1989 US Attorney General Richard Thornburgh issues a memo requiring federal prosecutors to charge drug offenders to the fullest extent of the law.

1991 The Supreme Court rules against a Michigan man, Allen Harmelin, who contends that his life sentence for possession of 1.4 pounds of cocaine is cruel and unusual punishment.

1994 A year after 12-year-old Polly Klaas is raped and murdered by a paroled felon, California enacts its “3 strikes” law. Henceforth, offenders with 3 felonies, including a homeless man who tried to take food from a church, will receive minimum sentences of 25 years to life.

1994 Federal law mandates life without parole for anyone whose 3rd offense is a federal crime.

1995 24 states now have 3-strikes laws on the books. Drug offenders soon make up 25% of the total prison population, with 10 times as many 3rd-strikers serving time for drug possession as for 2nd-degree murder.

1995 US Sentencing Commission recommends penalizing crack at the same level as cocaine. For the first time ever, Congress overrides a ussc recommendation.
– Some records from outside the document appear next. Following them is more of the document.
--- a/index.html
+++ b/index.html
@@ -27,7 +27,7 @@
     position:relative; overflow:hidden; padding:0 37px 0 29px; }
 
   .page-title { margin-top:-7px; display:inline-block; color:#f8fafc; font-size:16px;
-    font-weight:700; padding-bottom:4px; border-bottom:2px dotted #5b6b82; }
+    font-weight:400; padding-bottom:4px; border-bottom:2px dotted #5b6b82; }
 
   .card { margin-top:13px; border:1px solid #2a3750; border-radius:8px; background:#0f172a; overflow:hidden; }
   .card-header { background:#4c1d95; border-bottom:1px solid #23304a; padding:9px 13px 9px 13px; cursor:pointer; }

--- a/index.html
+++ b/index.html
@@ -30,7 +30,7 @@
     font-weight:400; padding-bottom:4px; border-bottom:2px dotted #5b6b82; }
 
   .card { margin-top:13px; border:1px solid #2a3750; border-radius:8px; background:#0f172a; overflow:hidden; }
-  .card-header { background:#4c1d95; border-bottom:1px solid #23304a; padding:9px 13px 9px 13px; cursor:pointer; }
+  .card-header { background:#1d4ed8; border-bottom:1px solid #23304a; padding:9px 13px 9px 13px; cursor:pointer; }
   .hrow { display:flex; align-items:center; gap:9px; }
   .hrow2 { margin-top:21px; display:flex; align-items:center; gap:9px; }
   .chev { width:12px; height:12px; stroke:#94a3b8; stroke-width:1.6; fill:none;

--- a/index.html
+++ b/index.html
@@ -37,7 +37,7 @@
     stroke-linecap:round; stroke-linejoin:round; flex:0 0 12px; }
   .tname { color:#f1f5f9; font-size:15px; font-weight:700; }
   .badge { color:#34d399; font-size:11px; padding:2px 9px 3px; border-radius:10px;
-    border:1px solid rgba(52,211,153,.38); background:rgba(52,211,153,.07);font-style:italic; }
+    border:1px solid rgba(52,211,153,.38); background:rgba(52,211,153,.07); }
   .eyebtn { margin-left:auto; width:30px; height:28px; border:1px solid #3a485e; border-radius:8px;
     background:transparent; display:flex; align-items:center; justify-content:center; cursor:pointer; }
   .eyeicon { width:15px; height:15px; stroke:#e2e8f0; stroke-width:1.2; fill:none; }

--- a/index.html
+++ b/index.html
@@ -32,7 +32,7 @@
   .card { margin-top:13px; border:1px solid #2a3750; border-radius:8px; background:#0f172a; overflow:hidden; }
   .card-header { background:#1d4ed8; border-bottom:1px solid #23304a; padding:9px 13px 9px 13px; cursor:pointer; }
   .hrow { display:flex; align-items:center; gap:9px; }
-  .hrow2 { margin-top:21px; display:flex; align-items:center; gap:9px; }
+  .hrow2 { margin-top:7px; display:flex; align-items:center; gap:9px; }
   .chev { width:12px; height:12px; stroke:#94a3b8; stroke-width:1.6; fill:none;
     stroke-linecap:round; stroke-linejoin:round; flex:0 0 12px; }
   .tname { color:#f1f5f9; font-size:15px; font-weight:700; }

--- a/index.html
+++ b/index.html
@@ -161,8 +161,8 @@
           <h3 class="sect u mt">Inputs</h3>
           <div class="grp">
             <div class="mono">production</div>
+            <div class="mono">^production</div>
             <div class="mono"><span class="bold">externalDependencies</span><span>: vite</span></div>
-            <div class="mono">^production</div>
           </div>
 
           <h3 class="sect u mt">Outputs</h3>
1999 Car-wash operator Euka Wadlington is sentenced to 2 concurrent federal life sentences for dealing, based on the testimony of drug offenders seeking reduced sentences.

1999 Following a stint in the federal pen, former Rep. Dan Rostenkowski says the drug-laws he voted for are unjust. “The whole thing’s a sham.”

2001 California requires treatment instead of prison for 1st- and 2nd-time nonviolent drug offenders.

2002 In a survey, 74% of district court judges and 83% of circuit court judges say that mandatory drug sentences are too harsh.

2003 protect Act limits judges’ ability to stray from sentencing guidelines. House Republicans form task force to look for “judicial abuse.”

2007 Revised federal guidelines cut sentences for new crack offenders by an average of 15 months.

2008 New federal sentencing guidelines applied retroactively, reducing crack sentences by an average of 27 months for nearly 20,000 prisoners.